Yesterday I had an extended retreat up in the
mountains. One of the things I wrestled with is the tendency that I -
and all of us - have to constrict around our views of what is right and
ethical. In my case, I'm currently wrestling with an
issue I consider a no-brainer - gay marriage as an inalienable right -
and with those family members who oppose it. This issue is especially
poignant right now because my youngest daughter, who is lesbian, is
getting married this weekend. For me, gay marriage is a matter of social
justice - the natural outcome of the women's movement and civil rights
movements.
However, the natural tendency is to CONSTRICT
around my convictions rather than let them flow through me, work for
justice, and then LET GO. I've discovered, in fact, that any time I
obsess over what I'm convinced is right, this obsession - together with
the sense of leaden solidity and tightness it brings - is actually a
manifestation of the false self.
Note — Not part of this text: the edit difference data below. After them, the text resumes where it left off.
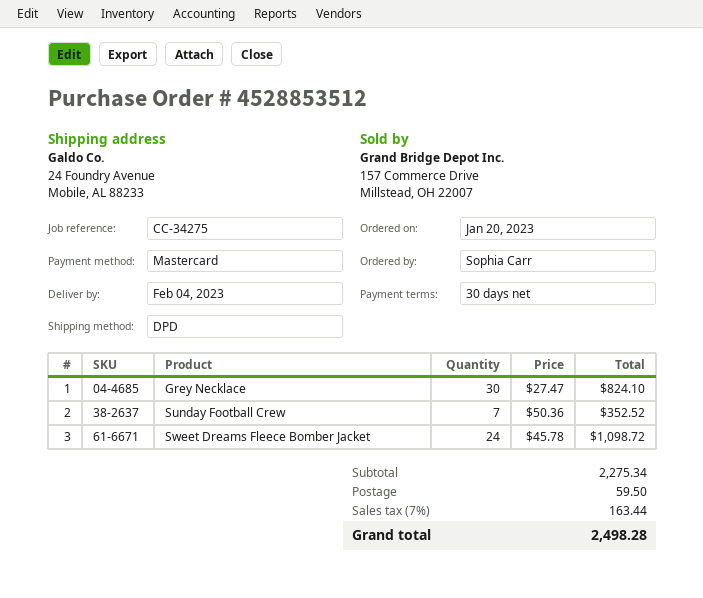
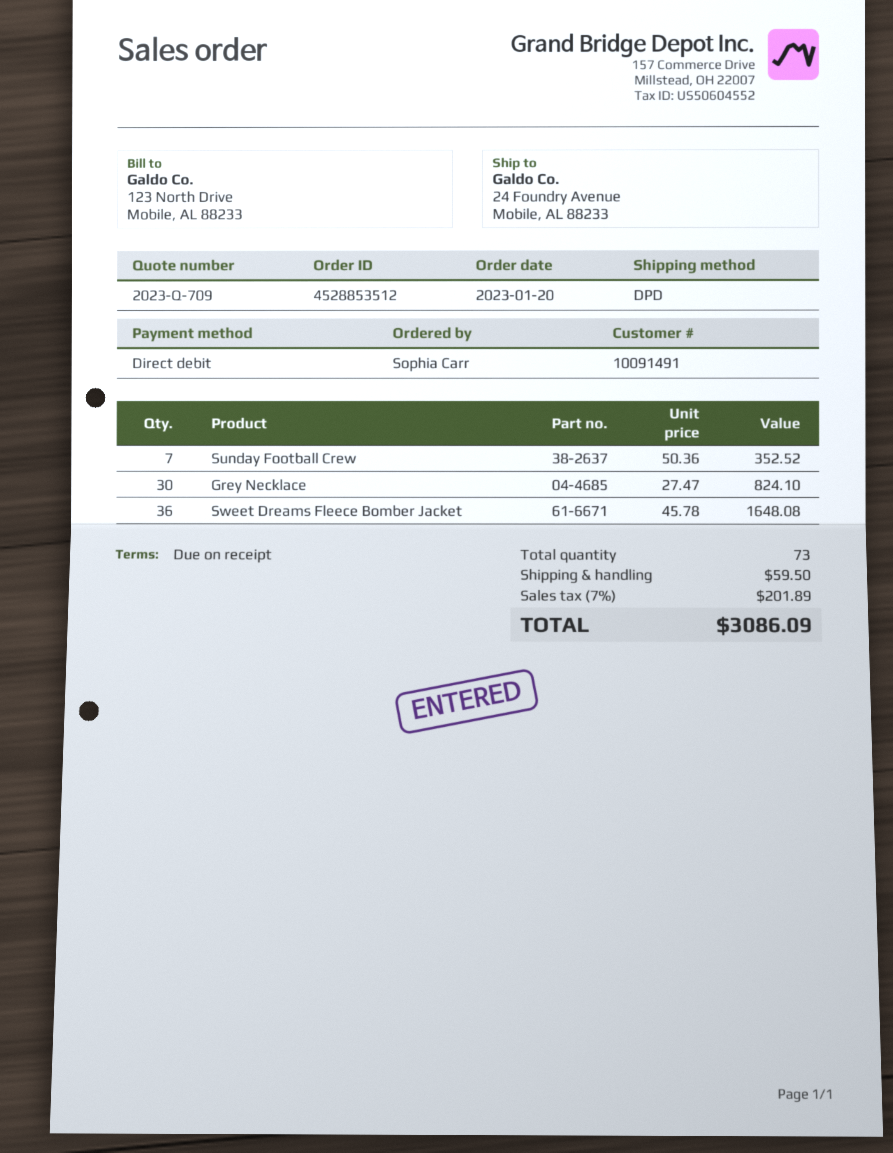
payment terms: 30 days -> on receipt
payment method: Mastercard -> direct debit
Sweet Dreams Fleece Bomber Jacket: 24 x 45.78 = 1098.72 -> 36 x 45.78 = 1648.08
tax: 7% = 163.44 -> 7% = 201.89
total: 2498.28 -> 3086.09

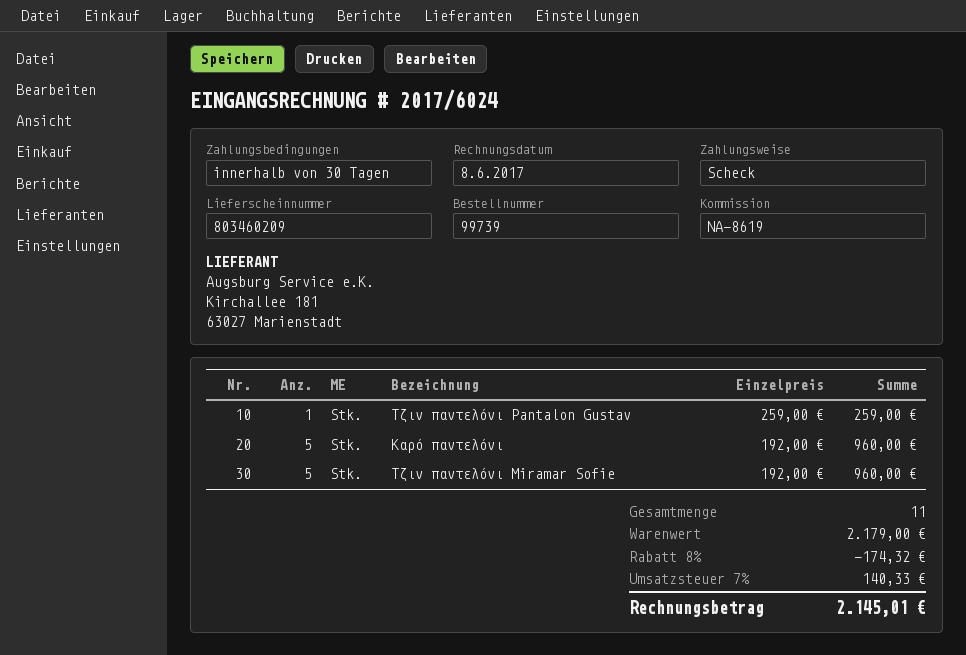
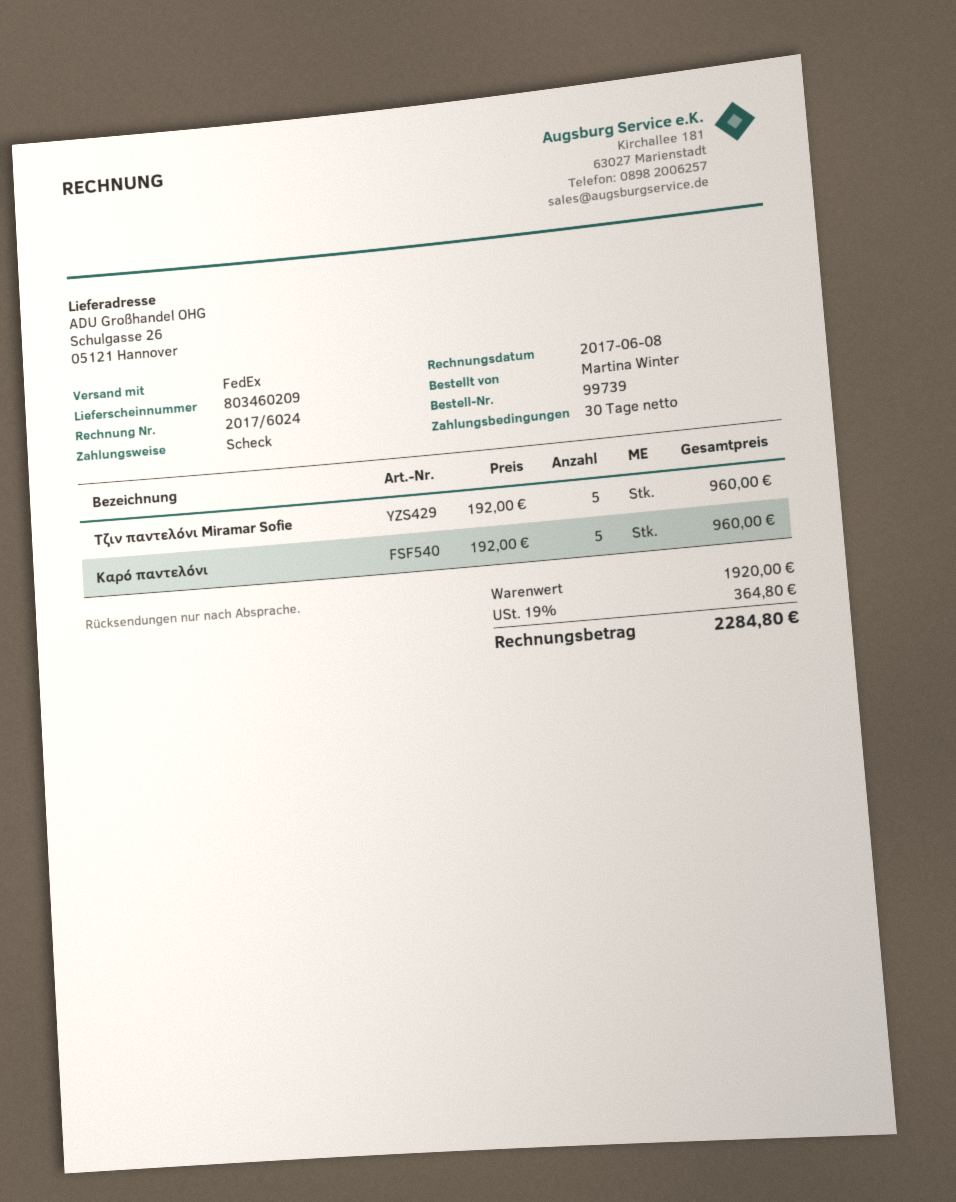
Τζιν παντελόνι Pantalon Gustav: 1 x 259.00 = 259.00 -> none
subtotal: 2179.00 -> 1920.00
discount: 8% = 174.32 -> none
tax: 7% = 140.33 -> 19% = 364.80
total: 2145.01 -> 2284.80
Now - at age 55 - momentary elevated
blood pressure is a major way my body has of telling me to STOP HANGING
ON so tightly to what I'm convinced is right. After all, the true self -
rooted as it is in God and in Sophia Wisdom - is vast, expansive,
flowing and adaptable. It is also transparent rather than solid or
leaden. So the lesson for me on my mountain retreat is this - it's OK
to work for social justice issues, but I must remember this is not MY
fight. Instead, it is a concern that belongs to the Divine who is
present - in spacious, vast, transparent, non-egoic love - within me. I
am meant merely to be a hollow bone. It's as though my life involves a
working for change, but - surprise! - there is actually NO-ONE doing
the work! No solid self, that is In other words, I must let go and be transparent, vast and expansive like the mountain landscape!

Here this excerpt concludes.